Duplicate Key On KSQL Table #7486

karno123 · 2021-05-10T07:24:52Z

Describe the bug
Found duplicate key on KSQL Table when do ingestion from oracle data source like attached.

To Reproduce
I did below step:

Create kafka connector with

CREATE SOURCE CONNECTOR CONNECTOR_NAME WITH(
'connector.class'='io.confluent.connect.jdbc.JdbcSourceConnector',
'tasks.max'='1',
'connection.url'='',
'connection.user'='',
'connection.password'='',
'db.timezone'='UTC',
'database.serverTimezone'='UTC',
'key.converter'='io.confluent.connect.avro.AvroConverter',
'key.converter.schemas.enable'='false',
'key.converter.schema.registry.url'='http://localhost:8081',
'value.converter'='io.confluent.connect.avro.AvroConverter',
'value.converter.schema.registry.url'='http://localhost:8081',
'value.converter.schemas.enable'='false',
'timestamp.delay.interval.ms'='1000',
'topic.prefix'='MFS.CPSMGT.',
'mode'='timestamp',
'table.whitelist'='CPSMGT.CPS_CUSTOMER_KYC',
'timestamp.column.name'='LOAD_DATA_TS',
'quote.sql.identifiers'='never',
'validate.non.null'=false,
'transforms'='cast',
'transforms.cast.type'='org.apache.kafka.connect.transforms.Cast$Value',
'transforms.cast.spec'='IDENTITYID:string'
);
2. Create stream
CREATE STREAM CPS_CUSTOMER_KYC_STREAM
WITH (
KAFKA_TOPIC = 'MFS.CPSMGT.CPS_CUSTOMER_KYC',
VALUE_FORMAT = 'AVRO',
TIMESTAMP = 'LOAD_DATA_TS'
);

3.Create stream to re-key topics
CREATE STREAM CPS_CUSTOMER_KYC_STREAM_REKEYED WITH (
KAFKA_TOPIC='CPS_CUSTOMER_KYC_STREAM_REKEYED',
PARTITIONS='8'
)
AS SELECT * FROM CPS_CUSTOMER_KYC_STREAM PARTITION BY IDENTITYID;
4. Create table
CREATE TABLE CPS_CUSTOMER_KYC_TABLE
(IDENTITYID STRING PRIMARY KEY)
WITH (
KAFKA_TOPIC = 'CPS_CUSTOMER_KYC_STREAM_REKEYED',
VALUE_FORMAT = 'AVRO',
TIMESTAMP = 'LOAD_DATA_TS'
);

Expected behavior
when query CPS_CUSTOMER_KYC_TABLE with specific id then query result should only return 1 rows

Actual behaviour
query to CPS_CUSTOMER_KYC_TABLE should return only one if filter by key table (attached pic)

Additional context
Add any other context about the problem here.

any body can help me with this problem?

Harshith2396 · 2021-05-10T13:17:02Z

hey there @karno123 one thing you must remember about ksqldb is that its not a realtional db like oracle or nosql like mongodb.
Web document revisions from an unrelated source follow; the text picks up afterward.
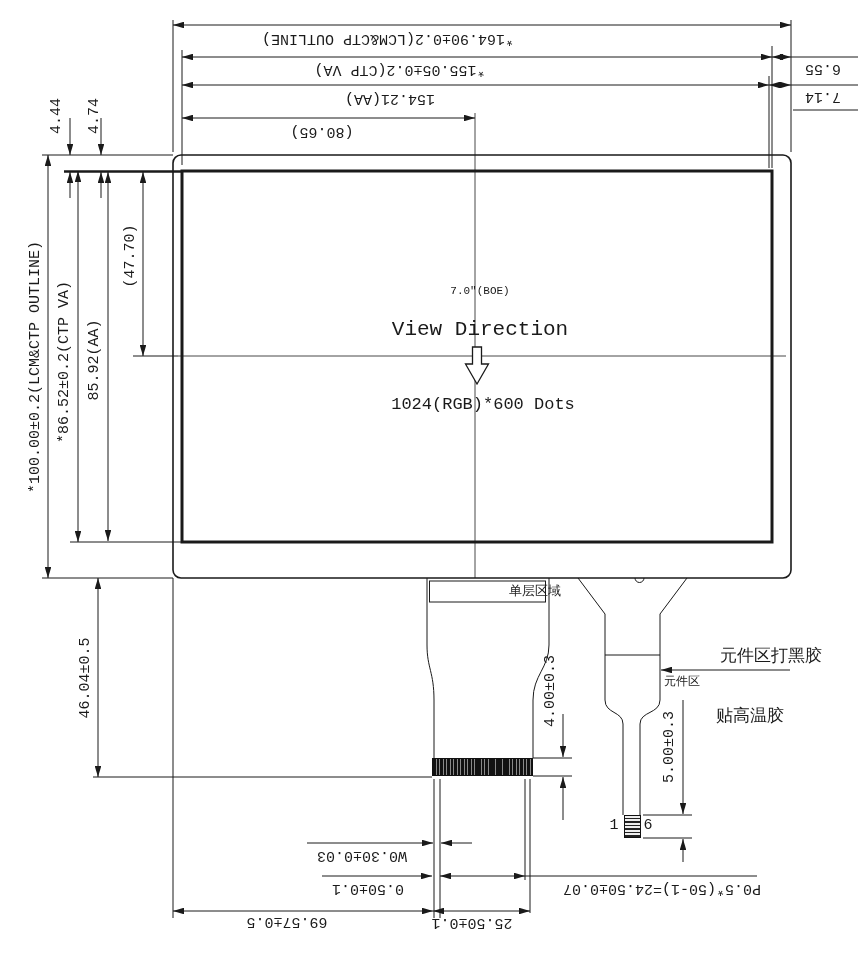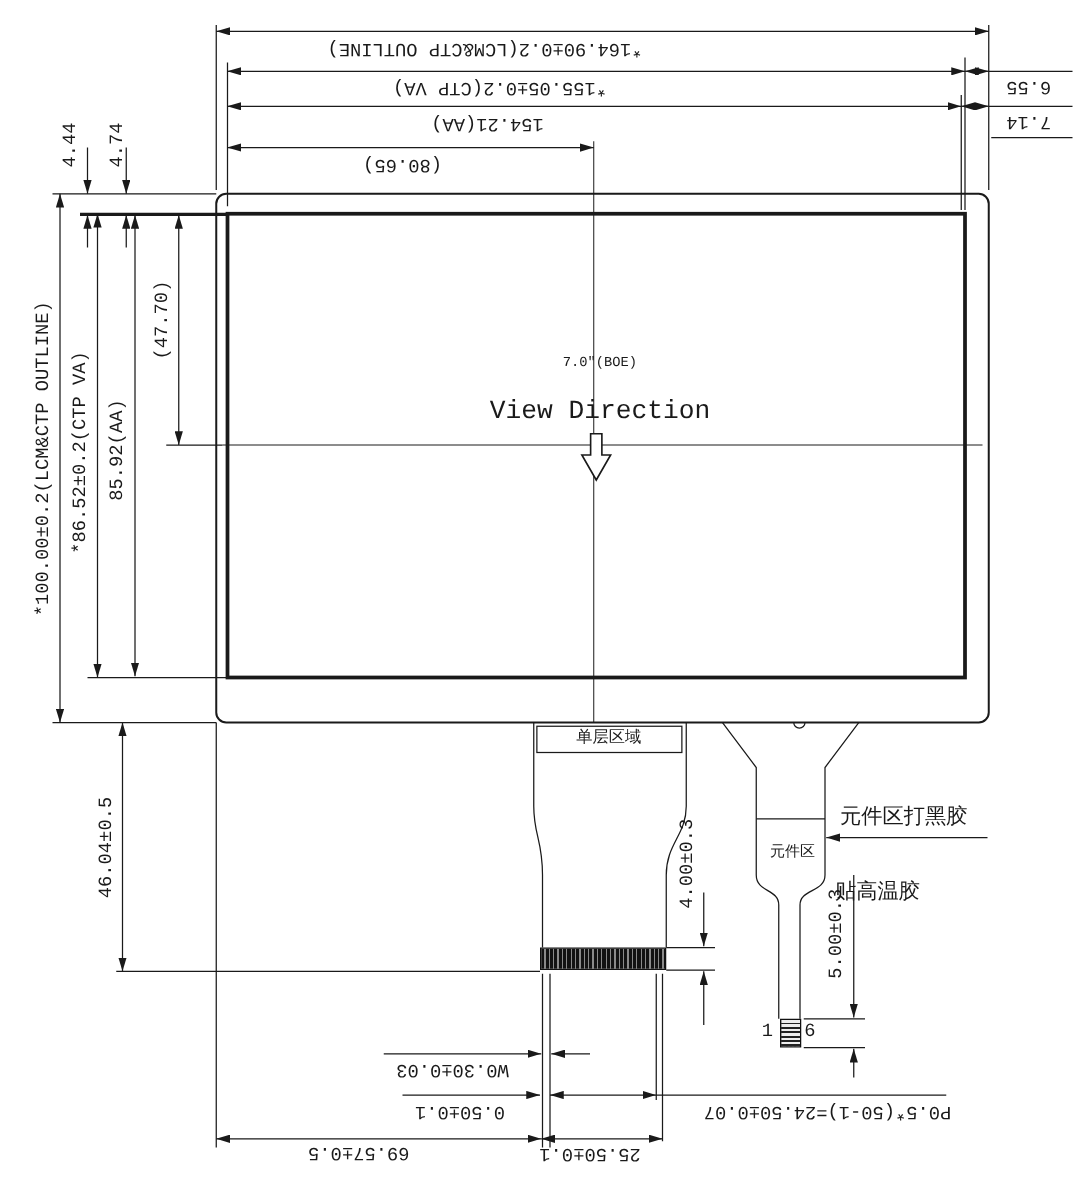--- a/index.html
+++ b/index.html
@@ -106,6 +106,7 @@
 
   <div class="txt" style="left:480px;top:291px;font-size:11px">7.0″(BOE)</div>
   <div class="txt" style="left:480px;top:330px;font-size:21px">View Direction</div>
+  <div class="txt" style="left:483px;top:405px;font-size:17px">1024(RGB)*600 Dots</div>
 
   <div class="txt cjk" style="left:487px;top:591px;font-size:13px">单层区域</div>
   <div class="txt r270" style="left:551px;top:691px">4.00±0.3</div>

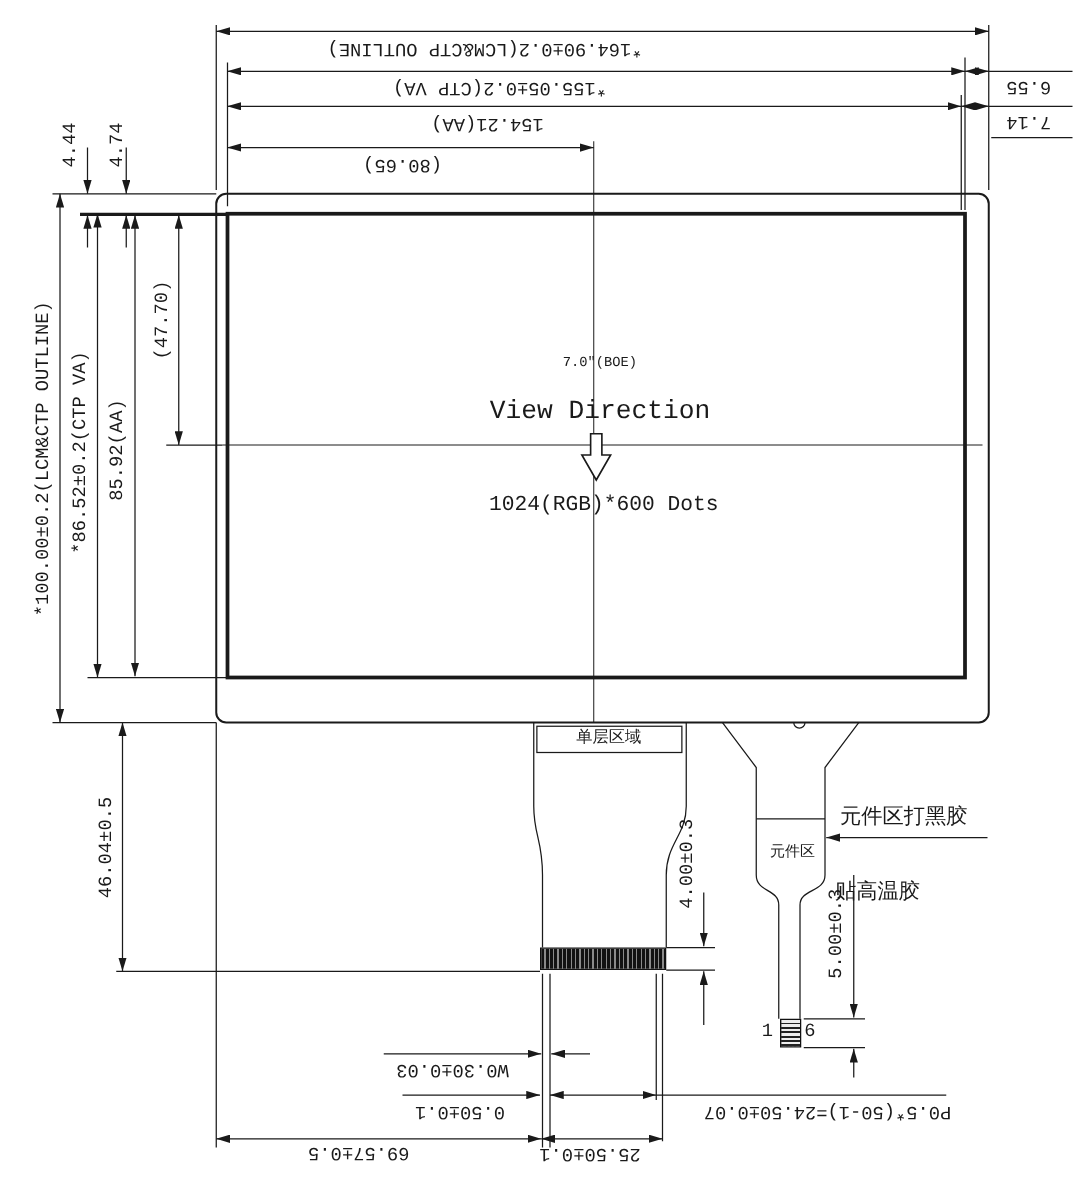--- a/index.html
+++ b/index.html
@@ -10,7 +10,7 @@
        transform:translate(-50%,-50%);color:#1a1a1a;}
   .r180{transform:translate(-50%,-50%) rotate(180deg);}
   .r270{transform:translate(-50%,-50%) rotate(-90deg);}
-  .cjk{font-family:Liberation Mono, monospace;}
+  .cjk{font-family:Liberation Serif, serif;margin-left:48px;}
   .band{position:absolute;left:432px;top:758px;width:101px;height:18px;
         background:repeating-linear-gradient(90deg,#121212 0 2.5px,#8a8a8a 2.5px 3.5px);
         border:1px solid #111;box-sizing:border-box;}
It does not store data uniquely. The whole concept of KSQLDB is a LOGGING DB meaning when you query the data without any aggregation you will see all the insertions. The Primary key works only if there is an aggregation on the data. in other words, when you query a table with 'EMIT CHANGES' you are actually querying the changelog to the table right now in your pic you have a query for changelog only !. To be able to see only one line you have materialze the data with some form of aggregation i.e, write a query with not having the two words "emit changes". For now remember that the primary key concept in KSQLDB and ORACLE DB are different the ksqldb will not support unique key value without any aggreagation. They say it will be added in future relase. this is a limitation i have discovered.
Hope this helps.

karno123 · 2021-05-10T14:48:15Z

Hi @Harshith2396 , thanks for replying.
Just curious, but I did with others table with same process. It look works like attached pic, I get stream with more than one row, but at table I just only get the latest one (I dont know if this is accidentally). If KSQL table is work like what you said, how do you deal with case (is KSQL will not work with this schenario ?):

I have user table from data base published to kafka and user table maybe updated by user
I have transaction streaming from other system
I enrich the transaction data with customer table and publish to kafka topic for consumed by others system

Need your suggest 🙇

PeterLindner · 2021-05-10T21:22:12Z

From the docs for Tables:

Tables work by leveraging the keys of each row. If a sequence of rows shares a key, the last row for a given key represents the most up-to-date information for that key's identity.

Sounds like you may also want to read more about the types of queries ksqlDB supports. If you want to query ksqlDB like a traditional RDBMS check out PULL queries, but be sure to also read their limitations.

mjsax · 2021-05-11T01:30:57Z

@karno123 Can we close this ticket (or re-label as "question" instead of "bug")? As mentioned above, when you use the EMIT CHANGES clause, you query the table's changelog stream. Thus, the query works as expected.

The underlying question now is: what do you really try to do and why is the observed behavior a problem?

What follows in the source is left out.